The images of three elderly women, dead in Yorkshire, could have come from the crime scenes at Duchess of Cornwall Close. The way the bodies, all of them wearing nightdresses, one a woollen cardigan on top, had been posed sitting in front of mirrors, the way they had been strangled, the yellow-and-green electrical flex . . . the women were different, but everything else was startlingly the same. He clicked through more photographs, close-ups, pictures of beds, doors, windows, wardrobes, dressing tables, mirrors, then of the women's faces, necks, hands. And feet. Bare feet with freshly clipped toenails. He looked quickly through exterior shots of a complex of sheltered flats and bungalows, older than those in Lafferton but not dissimilar in layout or type.
The file contained the pathologist's reports, SOCO reports, details of forensic analyses, dustings for prints. Then came the details of the trail that had led to Alan Keyes being arrested and charged – the result of a lucky break. Keyes had been caught on CCTV cutting through the town centre and had come just within range of the cameras at a bank, at three in the morning, after the last murder. No one else was about. The cameras captured only one or two random cars and a stray dog. CCTV on every building in the city centre, on the nights of the other murders, had been examined but he had obviously been careful to steer clear of them. His image was fuzzy but they had done their best with it and the press had gone to town. Soon after the lunchtime news, the calls had started to come in. Alan Frederick Keyes had been arrested that day.

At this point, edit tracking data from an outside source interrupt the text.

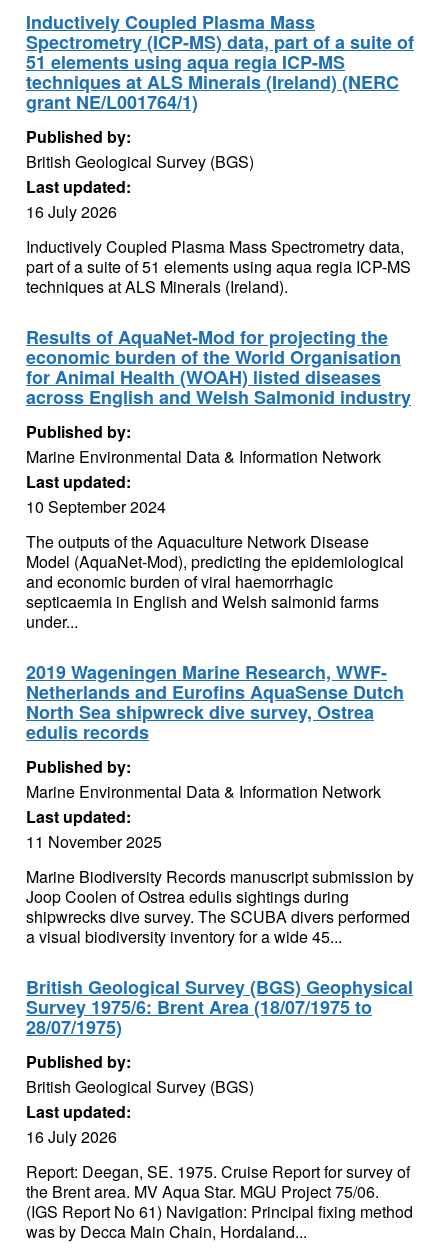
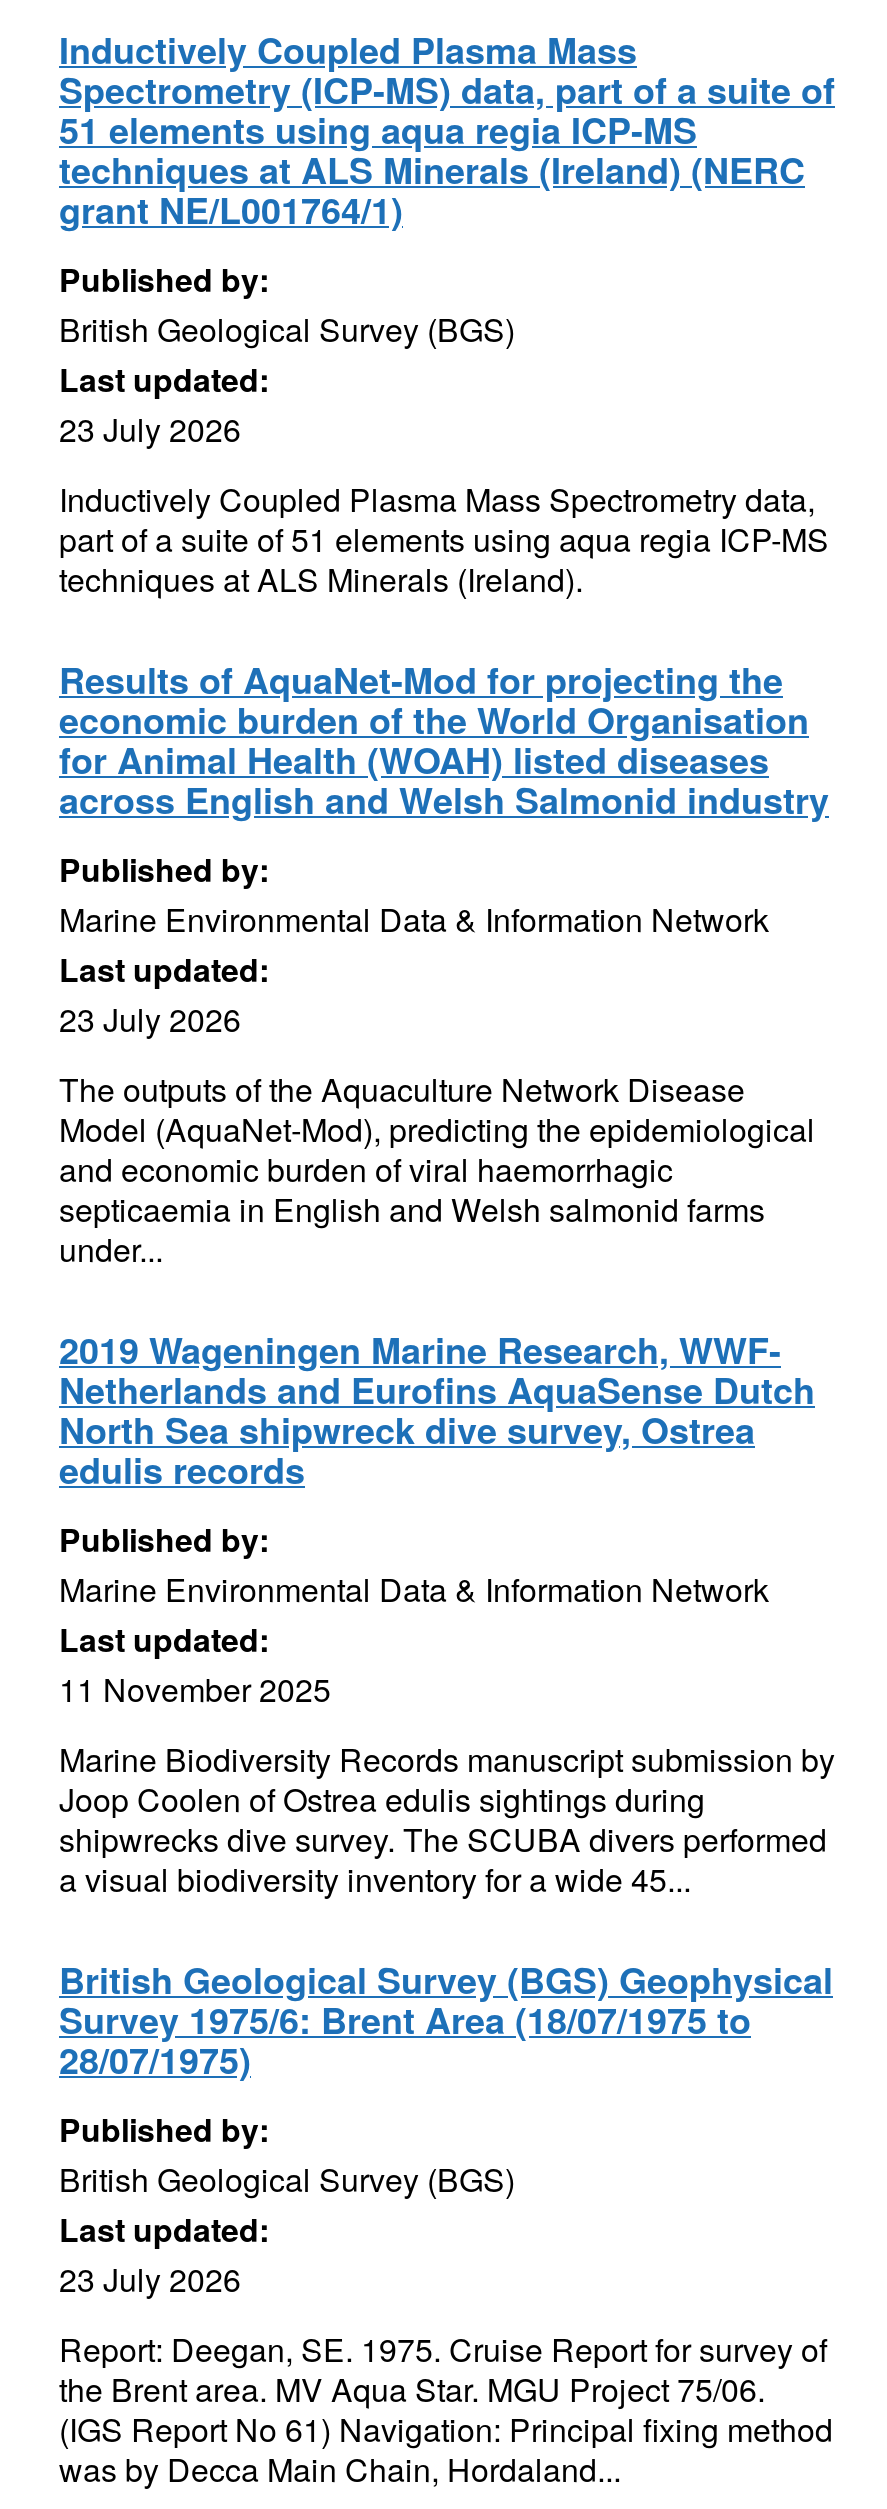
- 16 July 2026
+ 23 July 2026

- 10 September 2024
+ 23 July 2026

- 16 July 2026
+ 23 July 2026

At two in the morning Simon was reading the accounts of the trial in disbelief. The evidence against Keyes was solid. The press had had him hung, drawn and quartered well in advance.
And he had been acquitted.
After the full transcript of the trial, and the judge's final remarks, the file came to an abrupt end. Someone had pencilled 'Case closed' on the last page. That was that.
Serrailler went to bed puzzled but buoyant. Find Alan Frederick Keyes and he'd find his own killer.
The following morning when he arrived in his office at eight o'clock, the photographs taken from Nobby Parks's phone had been downloaded and sorted and were in a file on Simon's computer. Forensics had eliminated a few obvious non-starters – blanks, flashes of brilliant light and nothing else, close-ups of brick walls, pictures of the road surface, a set of bus tyres and a patch of grass. These were in a side file.